Remember that “who” and “whom” are used to refer to people, and “that” and “which” refer to everything else.

Examples:

  • Sebastian took his (pronoun) work home with him (pronoun).
  • Sebastian and Hamed worked hard on their (pronoun) projects.
  • Neither John nor his parents enjoyed their (pronoun) afternoon.
    • Note that the pronoun agrees with the subject closest to it – as with subject-verb agreement with or and nor.
  • The woman who (pronoun) looks happy voted for an increase in pay.
  • The trees that (pronoun) grow in these woods are healthy.
  • Each apple was chosen for its (pronoun) rosy appearance.
  • The students must finish their (pronoun) work by Friday.;
  • Jaxson must finish their (pronoun) work by Friday.

2. All pronouns must clearly refer to the noun they replace.

When you use a pronoun in a sentence, the reader should be able to clearly identify which noun you are replacing. Below is an example of an unclear versus clear sentence: 

  • Unclear: Our patients are enjoying the warm days while they (pronoun) last.
    • Does they refer to patients lasting or to the days lasting?
  • Clear: While the warm days last, our patients are enjoying them. 

3. Do not mix “persons” (i.e., second person “you” with third person “he/she/it”).

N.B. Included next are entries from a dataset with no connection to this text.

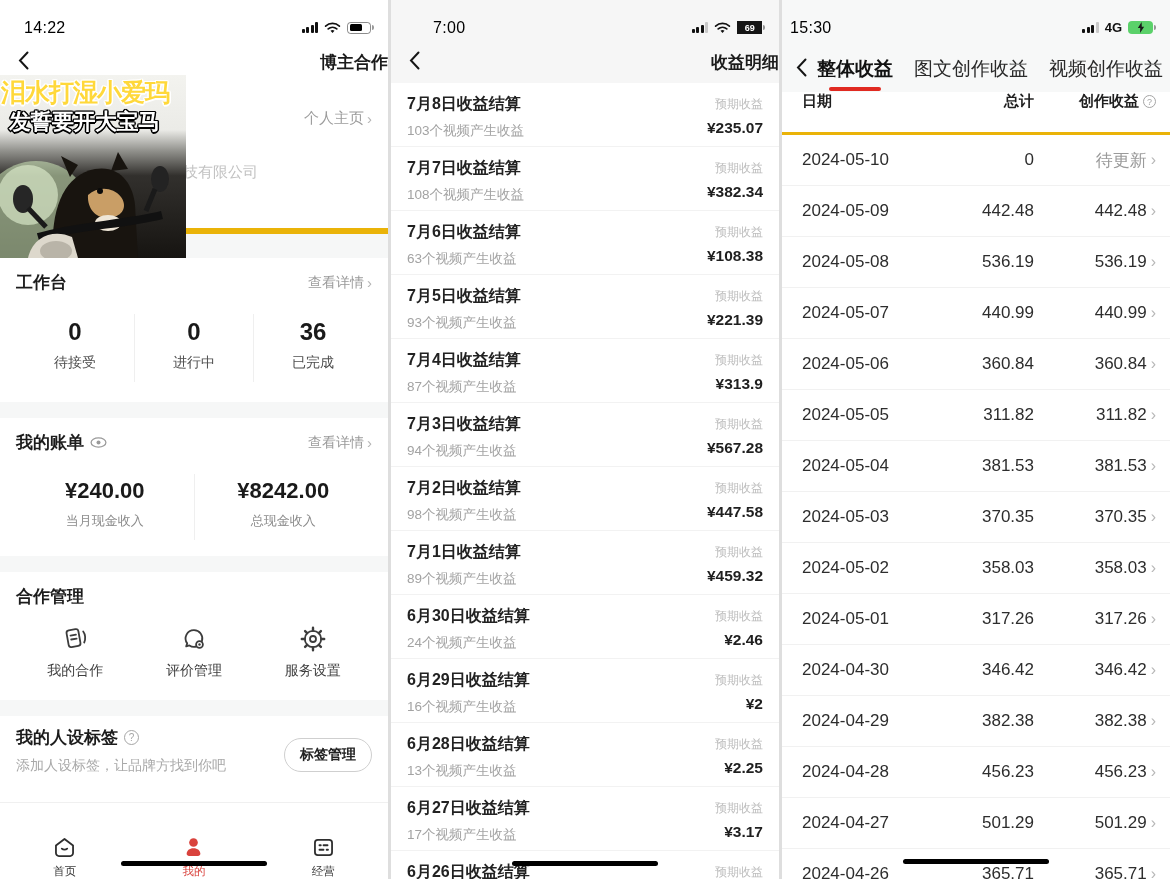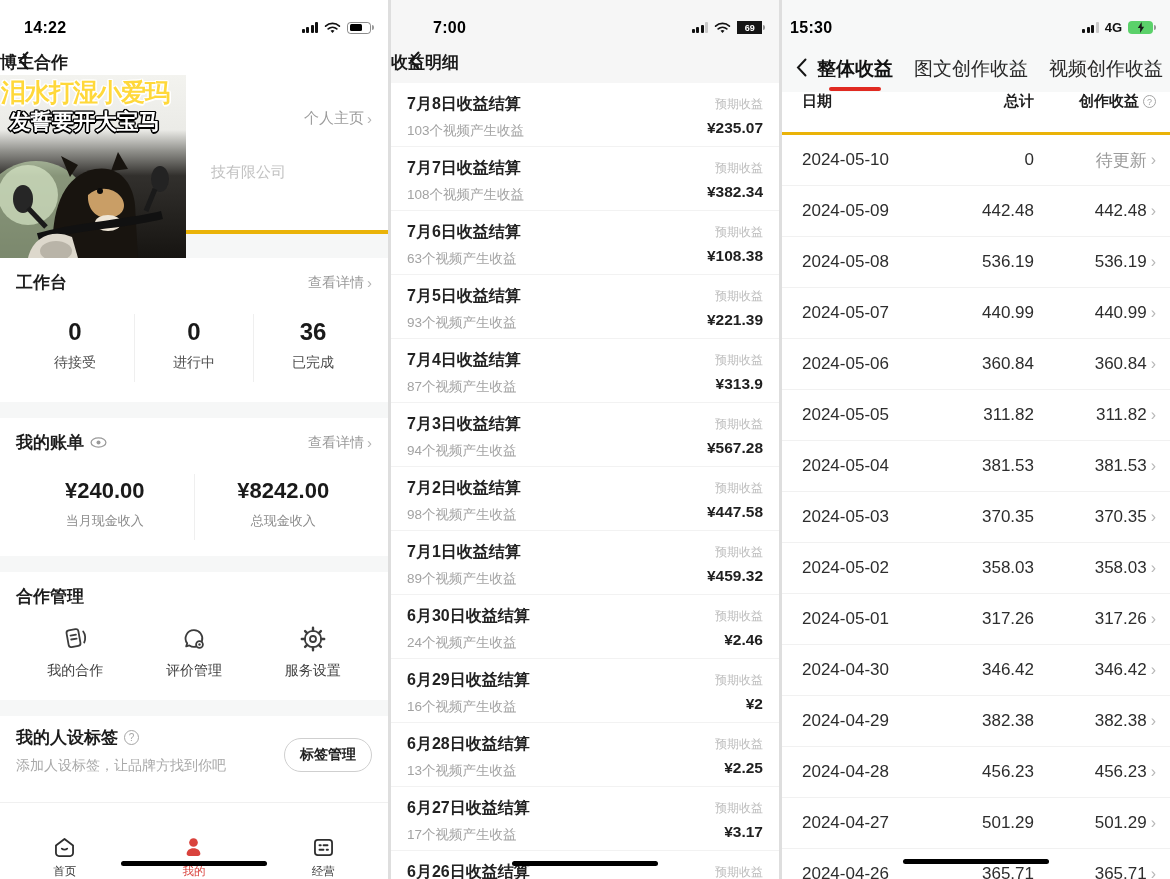"14:22" .sb-time { font-weight: bold -> normal }
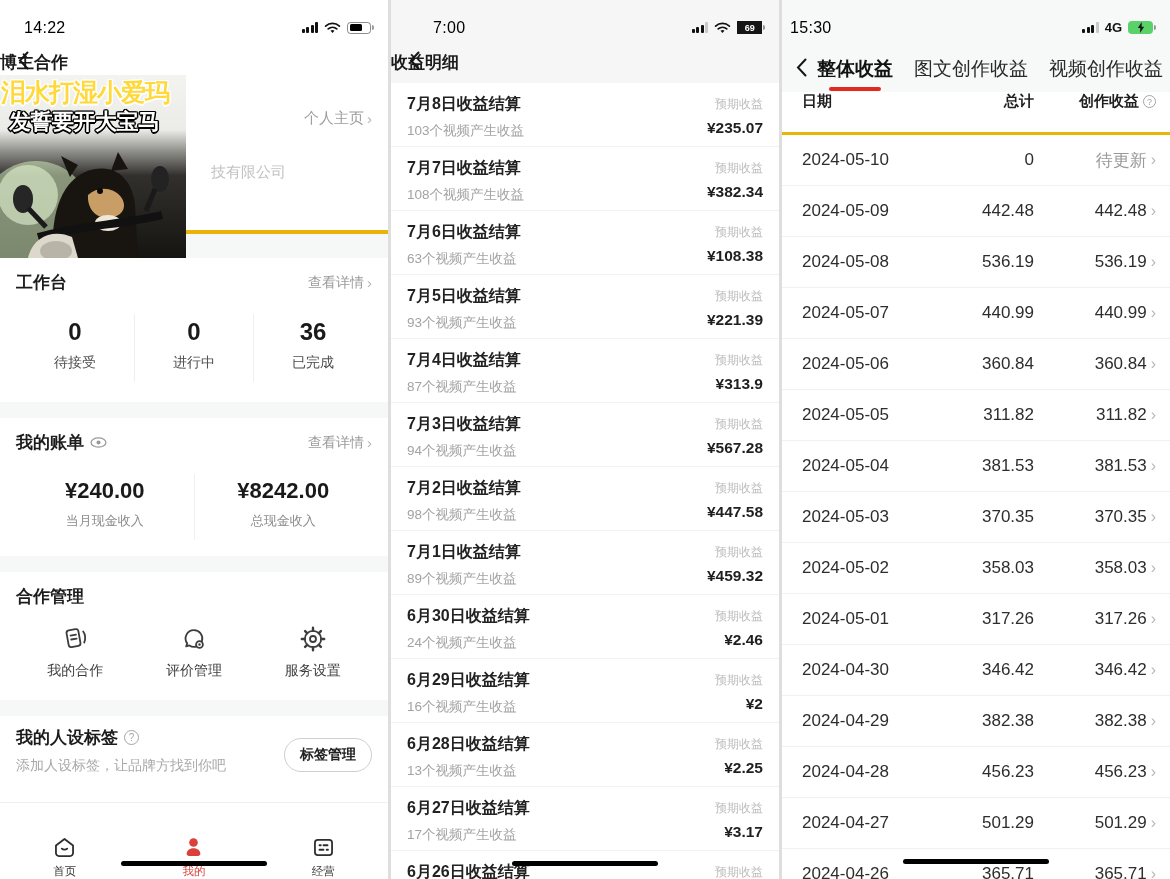"博主合作" .nav-title { text-align: left -> right }
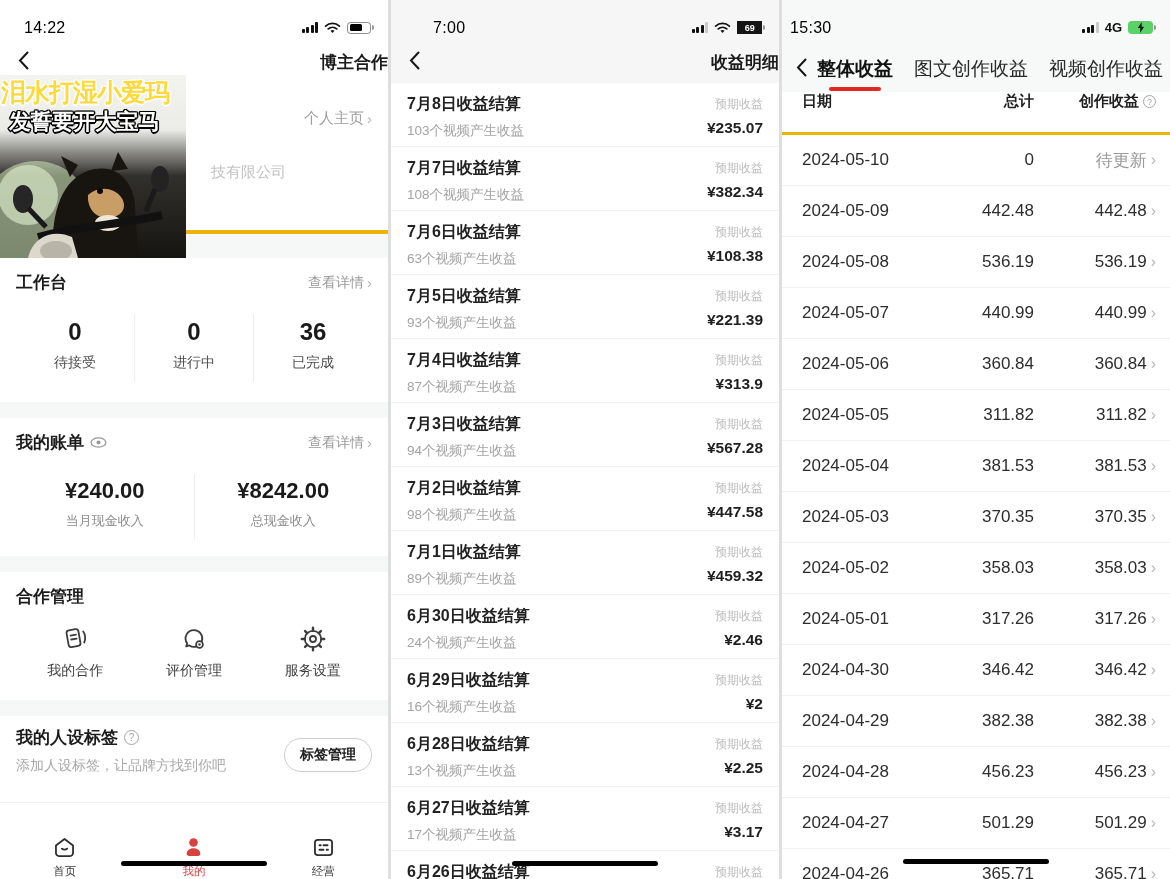"个人主页" .profile-section { border-bottom: 4px solid #eab308 -> 6px solid #eab308; margin-left: 28px -> none }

When you use two pronouns in a sentence to replace the same noun, these pronouns should be identical. Below are examples of unclear versus clear sentences:

  • Unclear: To improve one’s (pronoun) stroke, you (pronoun) have to learn the basics. 
  • Clear: To improve one’s (pronoun) stroke, one (pronoun) has to learn the basics.
  • Clear: To improve your (pronoun) stroke, you (pronoun) have to learn the basics.